AVAILABLE DATA -
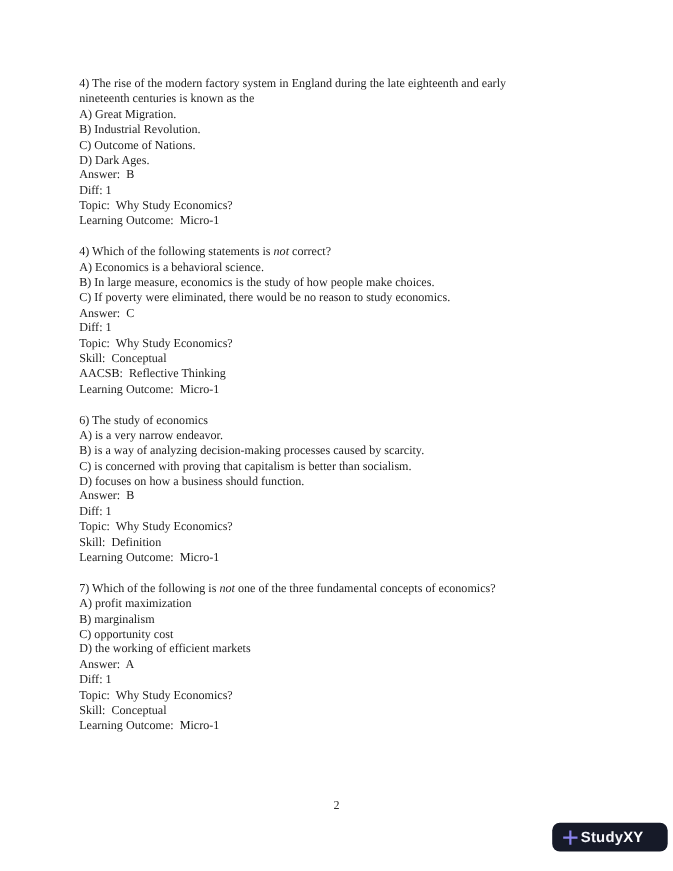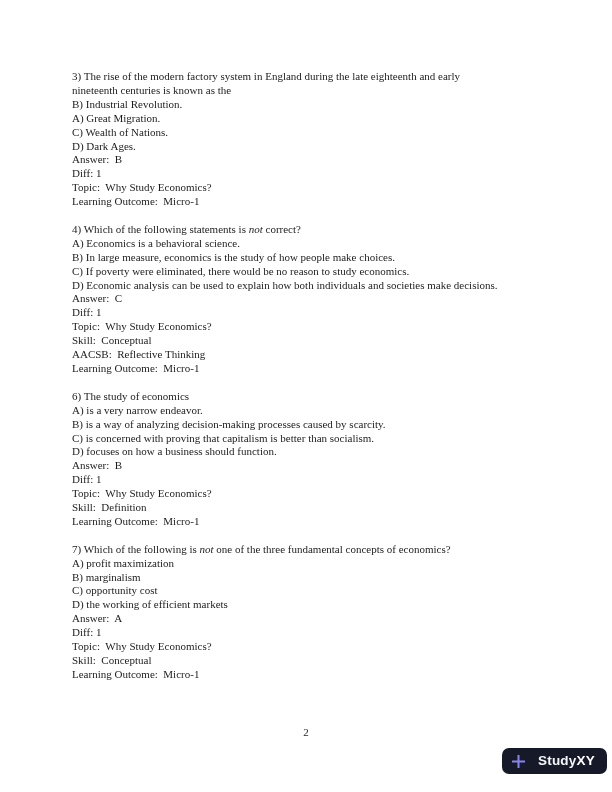--- a/index.html
+++ b/index.html
@@ -48,21 +48,21 @@
     left: 502px;
     top: 748px;
     width: 105px;
     height: 26px;
     border-radius: 7px;
     display: flex;
     align-items: center;
     justify-content: flex-start;
     padding: 0 0 0 9px;
     box-sizing: border-box;
-    gap: 12px;
+    gap: 2px;
   }
   .brand-plus {
     width: 15px;
     height: 15px;
     display: block;
     flex: 0 0 auto;
   }
   .brand-name {
     font-family: "Liberation Sans", sans-serif;
     font-weight: bold;
@@ -72,37 +72,36 @@
     display: flex;
   }
 </style>
 </head>
 <body>
 
 <div class="page">
 
   <div class="content">
       <div class="qblock">
-        <div class="line"><span>3) The rise of the modern factory system in England during the late eighteenth and early</span></div>
+        <div class="line"><span>4) The rise of the modern factory system in England during the late eighteenth and early</span></div>
         <div class="line"><span>nineteenth centuries is known as the</span></div>
+        <div class="line"><span>A) Great Migration.</span></div>
         <div class="line"><span>B) Industrial Revolution.</span></div>
-        <div class="line"><span>A) Great Migration.</span></div>
-        <div class="line"><span>C) Wealth of Nations.</span></div>
+        <div class="line"><span>C) Outcome of Nations.</span></div>
         <div class="line"><span>D) Dark Ages.</span></div>
         <div class="line"><span>Answer:  B</span></div>
         <div class="line"><span>Diff: 1</span></div>
         <div class="line"><span>Topic:  Why Study Economics?</span></div>
         <div class="line"><span>Learning Outcome:  Micro-1</span></div>
       </div>
       <div class="qblock">
         <div class="line"><span>4) Which of the following statements is </span><span class="it">not</span><span> correct?</span></div>
         <div class="line"><span>A) Economics is a behavioral science.</span></div>
         <div class="line"><span>B) In large measure, economics is the study of how people make choices.</span></div>
         <div class="line"><span>C) If poverty were eliminated, there would be no reason to study economics.</span></div>
-        <div class="line"><span>D) Economic analysis can be used to explain how both individuals and societies make decisions.</span></div>
         <div class="line"><span>Answer:  C</span></div>
         <div class="line"><span>Diff: 1</span></div>
         <div class="line"><span>Topic:  Why Study Economics?</span></div>
         <div class="line"><span>Skill:  Conceptual</span></div>
         <div class="line"><span>AACSB:  Reflective Thinking</span></div>
         <div class="line"><span>Learning Outcome:  Micro-1</span></div>
       </div>
       <div class="qblock">
         <div class="line"><span>6) The study of economics</span></div>
         <div class="line"><span>A) is a very narrow endeavor.</span></div>

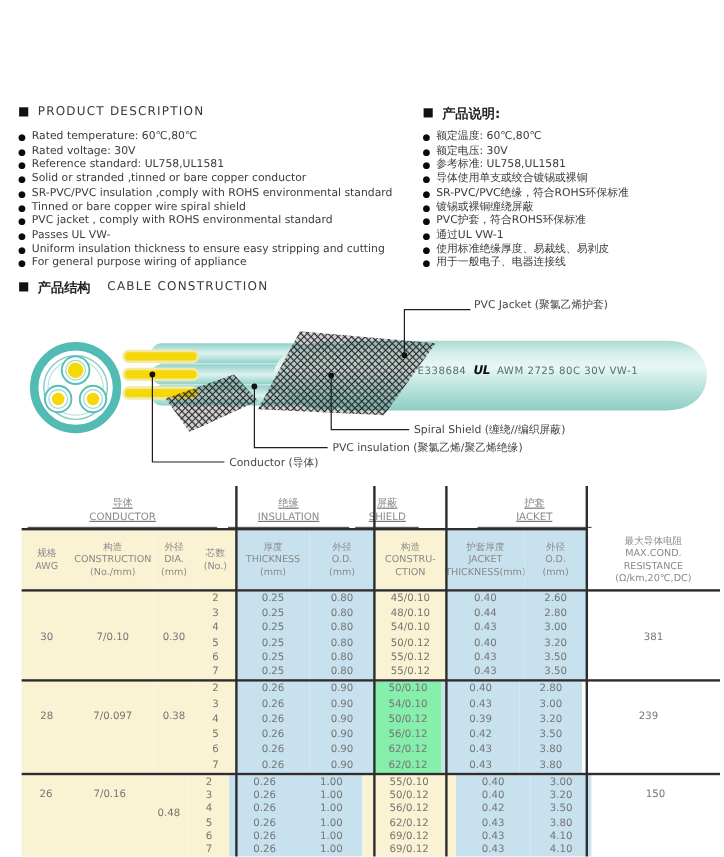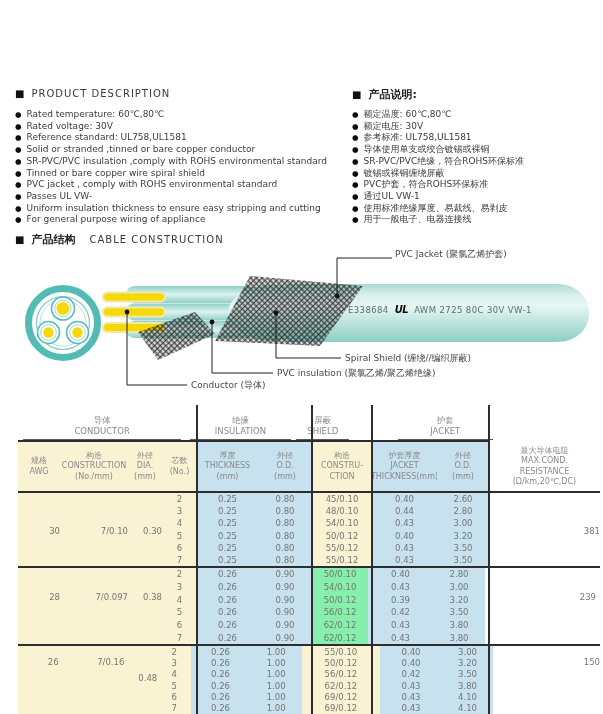--- a/index.html
+++ b/index.html
@@ -22,27 +22,27 @@
   .diagram-svg{position:absolute;left:0;top:245px;}
   .callout{position:absolute;font-size:9px;color:#474747;white-space:nowrap;}
   .cable-print{position:absolute;left:348px;top:304px;display:flex;align-items:center;gap:6px;
                font-size:8.5px;letter-spacing:0.4px;color:#58706c;white-space:nowrap;}
   .ul-mark{font-weight:bold;font-style:italic;font-size:10px;color:#0f0f0f;letter-spacing:-0.5px;}
 
   
   .spec-table{position:absolute;left:18px;top:405px;width:582px;height:309px;font-size:8.5px;color:#7a7a7a;}
   .group-row{position:absolute;left:0;top:0;width:582px;height:35px;display:flex;}
   .group-cell{display:flex;flex-direction:column;justify-content:flex-end;align-items:center;}
-  .group-inner{width:94%;text-align:center;border-bottom:1px solid #5a5a5a;padding-bottom:2px;}
+  .group-inner{width:94%;text-align:center;border-bottom:1px solid #5a5a5a;padding-bottom:2px;text-decoration:underline;}
   .group-inner div{line-height:11px;font-size:8.5px;color:#8a8a8a;}
   .subhead-row{position:absolute;left:0;top:37px;width:582px;height:49px;display:flex;}
   .subhead-cell{display:flex;flex-direction:column;justify-content:center;align-items:center;text-align:center;}
   .subhead-cell div{line-height:10.5px;font-size:8px;color:#8a8a8a;}
   .block{position:absolute;left:0;width:582px;display:flex;}
-  .mcell{text-align:right;color:#757575;}
+  .mcell{text-align:center;color:#757575;}
   .rcol{display:flex;flex-direction:column;}
   .rcell{flex:1;display:flex;align-items:center;justify-content:center;color:#757575;}
   .hline{position:absolute;left:0;height:2px;background:#2d2d2d;}
   .vline{position:absolute;top:0;width:2px;height:309px;background:#2d2d2d;z-index:5;}
 </style>
 </head>
 <body>
 
 <div class="page">
 

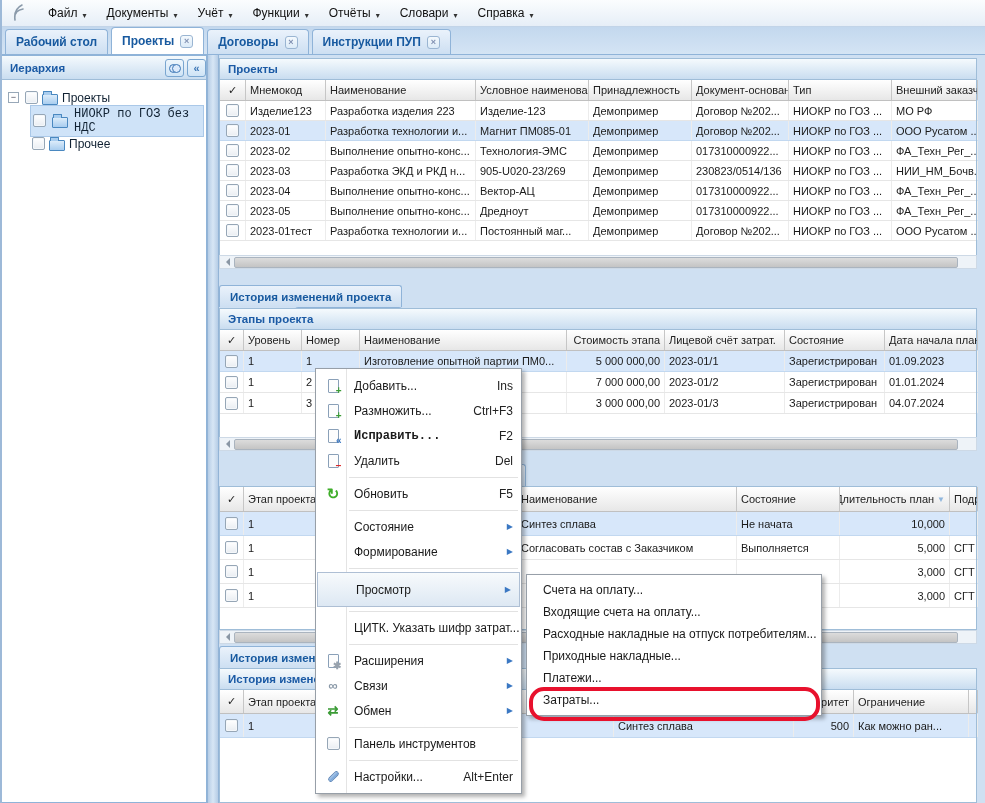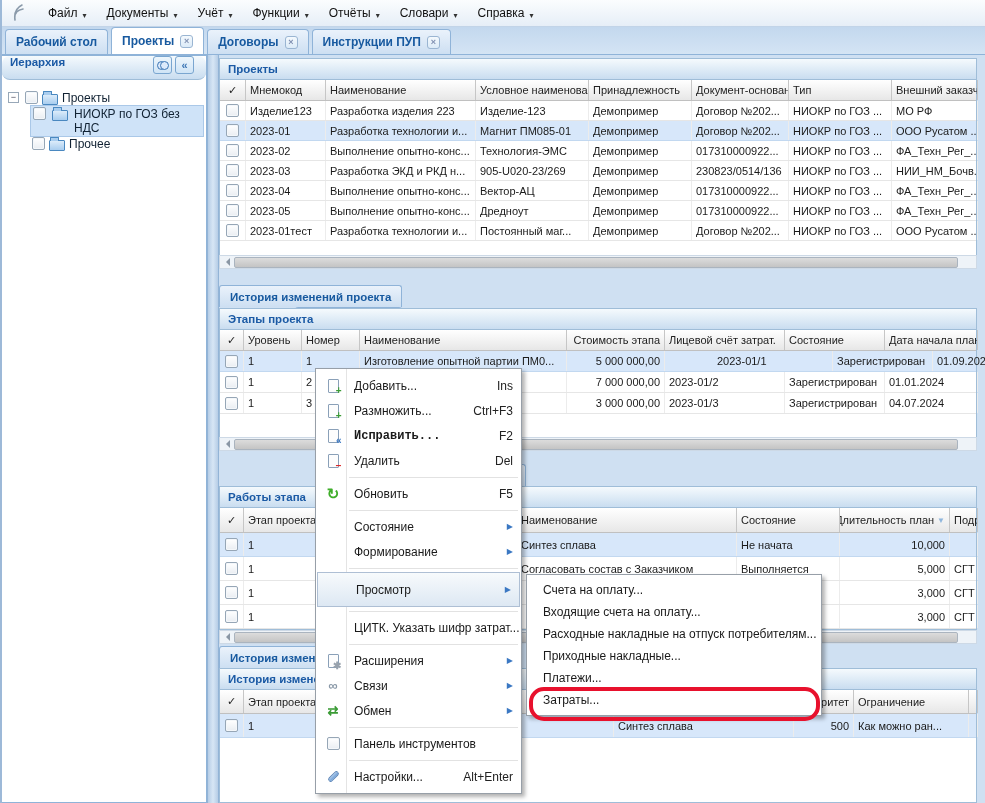--- a/index.html
+++ b/index.html
@@ -26,21 +26,21 @@
           color:#17599f; font-weight:bold; font-size:12px; }
   .ttab.act { background:#fff; height:27px; }
   .tclose { width:13px; height:13px; border:1px solid #9ab5d2; border-radius:3px;
             background:linear-gradient(#f4f9fd,#dcebf8); color:#7f8fb1; font-size:9px;
             line-height:11px; text-align:center; font-weight:bold; }
 
   
   .sidebar { position:absolute; left:0; top:55px; width:205px; bottom:0; background:#fff;
              border:1px solid #8fb3d8; border-left:none; }
   .sb-head { height:24px; background:linear-gradient(#f5fafd,#c9ddf0); border-bottom:1px solid #9fbdd8;
-             display:flex; align-items:flex-start; padding:0 12px 0 8px;border-radius:8px; }
+             display:flex; align-items:center; padding:0 0 0 8px; }
   .sb-title { font-weight:bold; color:#1b5aa5; font-size:11.5px; flex:1; }
   .sb-btn { width:19px; height:18px; margin-left:3px; border:1px solid #7aa6d0; border-radius:3px;
             background:linear-gradient(#eef6fc,#cfe4f6); display:flex; align-items:center; justify-content:center;
             color:#3c76b5; font-weight:bold; font-size:11px; }
   .i-bino { position:relative; width:12px; height:8px; }
   .i-bino::before,.i-bino::after { content:""; position:absolute; top:0; width:7px; height:7px;
             border:1.5px solid #3c76b5; border-radius:50%; background:#dceafb; }
   .i-bino::before { left:0; } .i-bino::after { right:0; }
   .tree { padding:6px 2px 0 4px; }
   .tree-row { height:23px; display:flex; align-items:center; gap:4px; padding-left:2px; }
@@ -194,21 +194,21 @@
     <div class="tree" id="tree">
         <div class="tree-row">
           <div class="expander">−</div>
           <div style="display: flex; align-items: center; gap: 4px; padding: 1px 4px 1px 2px;">
             <div class="cb"></div>
             <div class="i-folder"></div>
             <div class="tree-label">Проекты</div>
           </div>
         </div>
         <div class="tree-row lvl1">
-          <div class="tree-sel" style="display: flex; align-items: flex-start; gap: 6px; padding: 1px 4px 1px 2px;">
+          <div class="tree-sel" style="display: flex; align-items: center; gap: 6px; padding: 1px 4px 1px 2px; font-family: Liberation Mono, monospace;">
             <div class="cb"></div>
             <div class="i-folder"></div>
             <div class="tree-label">НИОКР по ГОЗ без НДС</div>
           </div>
         </div>
         <div class="tree-row lvl1">
           <div style="display: flex; align-items: center; gap: 4px; padding: 1px 4px 1px 2px;">
             <div class="cb"></div>
             <div class="i-folder"></div>
             <div class="tree-label">Прочее</div>
@@ -332,21 +332,21 @@
             <div class="th" style="width: 120px; flex: 0 0 auto;">Лицевой счёт затрат.</div>
             <div class="th" style="width: 100px; flex: 0 0 auto;">Состояние</div>
             <div class="th" style="width: 93px; flex: 0 0 auto;">Дата начала план</div>
           </div>
           <div class="tr sel" style="height: 21px;">
             <div class="td ctr" style="width: 24px; flex: 0 0 auto;"><div class="cb"></div></div>
             <div class="td" style="width: 58px; flex: 0 0 auto;">1</div>
             <div class="td" style="width: 58px; flex: 0 0 auto;">1</div>
             <div class="td" style="width: 207px; flex: 0 0 auto;">Изготовление опытной партии ПМ0...</div>
             <div class="td num" style="width: 98px; flex: 0 0 auto;">5 000 000,00</div>
-            <div class="td" style="width: 120px; flex: 0 0 auto; margin-left: 48px;">2023-01/1</div>
+            <div class="td" style="width: 120px; flex: 0 0 auto;">2023-01/1</div>
             <div class="td" style="width: 100px; flex: 0 0 auto;">Зарегистрирован</div>
             <div class="td" style="width: 93px; flex: 0 0 auto;">01.09.2023</div>
           </div>
           <div class="tr" style="height: 21px;">
             <div class="td ctr" style="width: 24px; flex: 0 0 auto;"><div class="cb"></div></div>
             <div class="td" style="width: 58px; flex: 0 0 auto;">1</div>
             <div class="td" style="width: 58px; flex: 0 0 auto;">2</div>
             <div class="td" style="width: 207px; flex: 0 0 auto;">                             опыт...</div>
             <div class="td num" style="width: 98px; flex: 0 0 auto;">7 000 000,00</div>
             <div class="td" style="width: 120px; flex: 0 0 auto;">2023-01/2</div>
@@ -369,23 +369,20 @@
       <div class="hs-arrow"></div>
       <div class="hs-thumb"></div>
     </div>
 
     <div class="subtabs" style="top:409px;left:0" id="worktabs">
         <div class="stab">История измен</div>
         <div class="stab" style="margin-left: 196px;">олнители этапа</div>
       </div>
 
     <div class="panelblock" style="top:431px;height:144px">
-      <div class="p-head">
-          <span>Работы этапа</span>
-        </div>
       <div id="tbl-works">
           <div class="thead" style="height: 25px;">
             <div class="th ctr" style="width: 24px; flex: 0 0 auto;">✓</div>
             <div class="th" style="width: 80px; flex: 0 0 auto;">Этап проекта</div>
             <div class="th" style="width: 193px; flex: 0 0 auto;"></div>
             <div class="th" style="width: 220px; flex: 0 0 auto;">Наименование</div>
             <div class="th" style="width: 103px; flex: 0 0 auto;">Состояние</div>
             <div class="th num" style="width: 110px; flex: 0 0 auto;">Длительность план<span class="sort">▼</span></div>
             <div class="th" style="width: 28px; flex: 0 0 auto;">Подр</div>
           </div>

ABOUT THIS EXERCISE - When you find a line in the records that contains the word "start", copy it.

YOUR RESPONSE -
     justify-content: flex-start;
-             display:flex; align-items:flex-start; padding:0 12px 0 8px;border-radius:8px; }
-          <div class="tree-sel" style="display: flex; align-items: flex-start; gap: 6px; padding: 1px 4px 1px 2px;">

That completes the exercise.